There we have it: we have created, read, and updated a table representing a DataFrame via a REST API. This is obviously not production grade code, it is purposefully minimal to elevate the architecture.
Dolt
Now that we have reviewed the primitive operations that our users can perform, let's assume that we have a number of branches on our Dolt service.
One way to combine this data, or move data from one branch, say stringer/proposed-model-update
to production/master-model
is via the dolt merge
command. A user wishing to do this would view the diffs via the Dolt command line, and then merge them. This is fine for a smaller team, but may not scale well.
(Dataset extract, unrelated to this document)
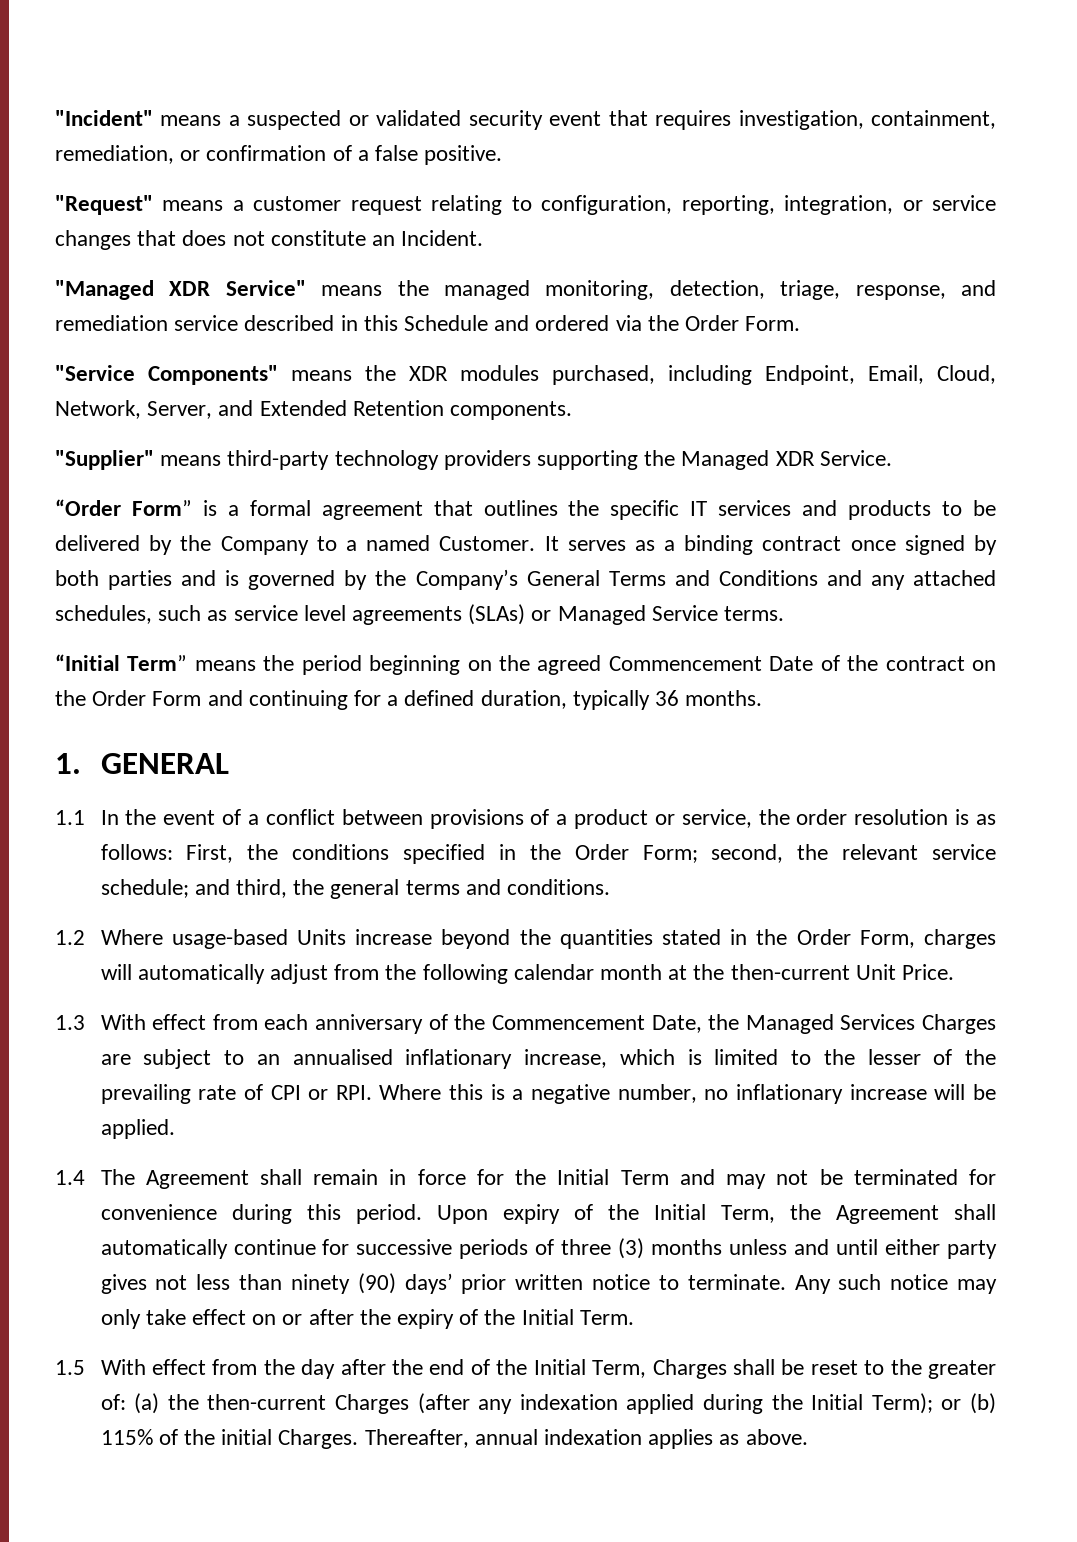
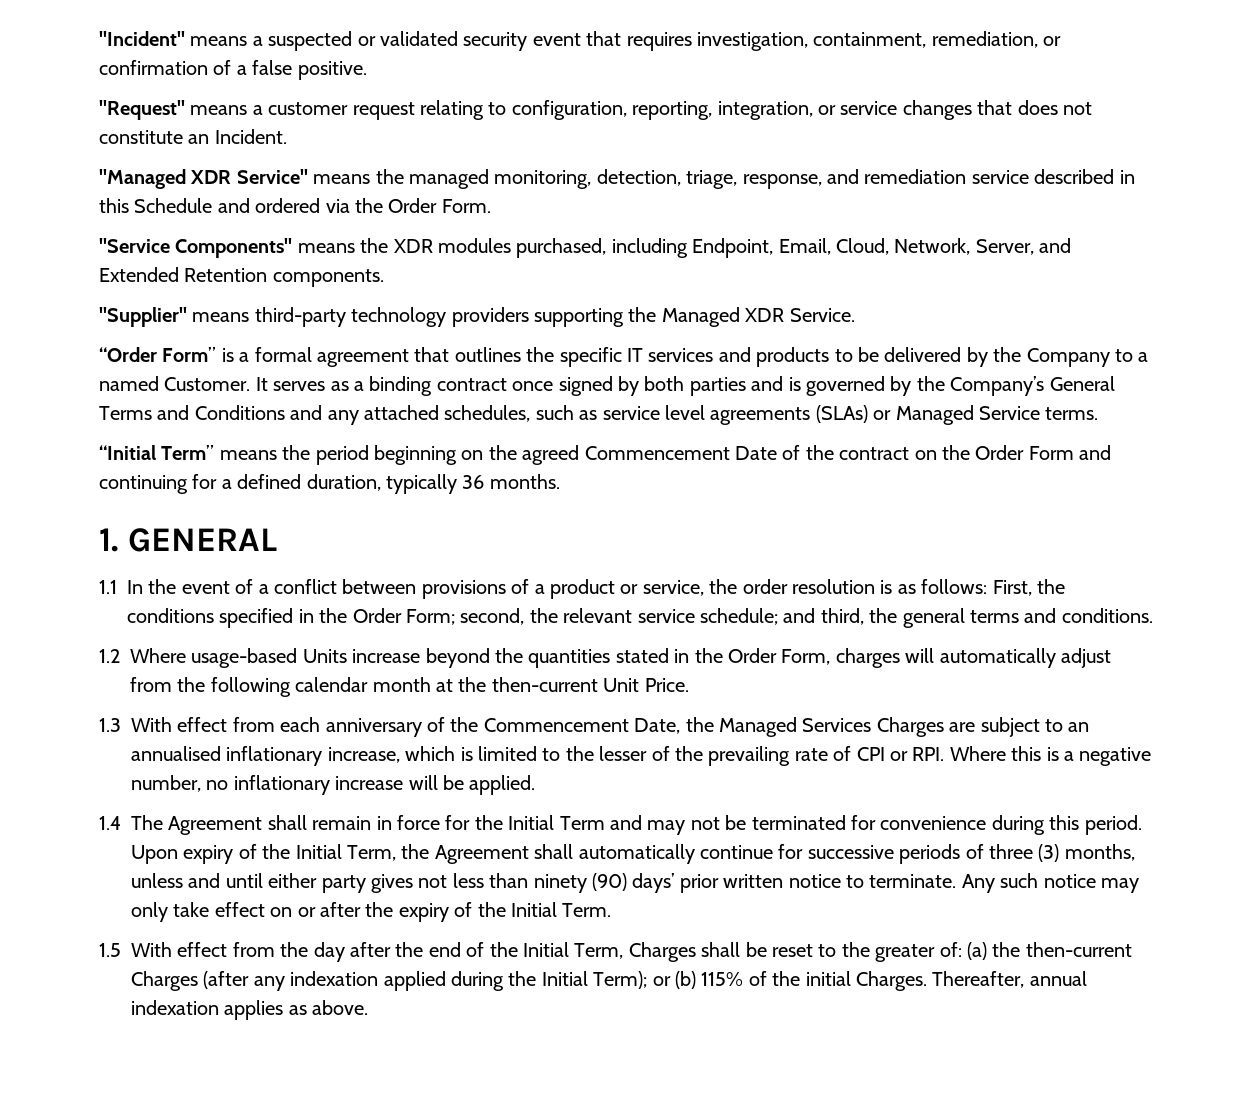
- Upon expiry of the Initial Term, the Agreement shall automatically continue for successive periods of three (3) months unless and until either party gives not less than ninety (90) days’ prior written notice to terminate.
+ Upon expiry of the Initial Term, the Agreement shall automatically continue for successive periods of three (3) months, unless and until either party gives not less than ninety (90) days’ prior written notice to terminate.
This is where DoltHub's collaboration and hosting tools for Dolt can help.
DoltHub
DoltHub is a hosting and collaboration platform for Dolt that provides a pull request workflow familiar to anyone that has used GitHub. We can use DoltHub to perform the merges we described in the previous step by having our REST API service periodically push to DoltHub:
The mechanism for setting up this push is simple, the machine where the REST service is running just needs to run simple Python statement:
from doltpy.core import Dolt
dolt = Dolt('path/to/database')
for branch in dolt.branch():
dolt.push(branch.name)
Once the data is pushed to DoltHub it is available for other services to clone, or it can be queried via the DoltHub API. For example, for example a production model might pull the latest data from production-model
branch of the database periodically. You can read more about how to use DoltHub for collaboration here.
Conclusion
The goal of this blog has been to show how to use Dolt's novel features of branches and an underlying commit graph to build a simple service to enable researchers to checkpoint their results. We provided sample code for a working Flask application, albeit a barebones one. This showed the power of Dolt's core features, and what differentiates it as a relational database.
We then briefly illustrated how to use DoltHub as a collaboration and storage layer, providing a robust hosting solution and UI for managing the various branches that researchers use as workspaces.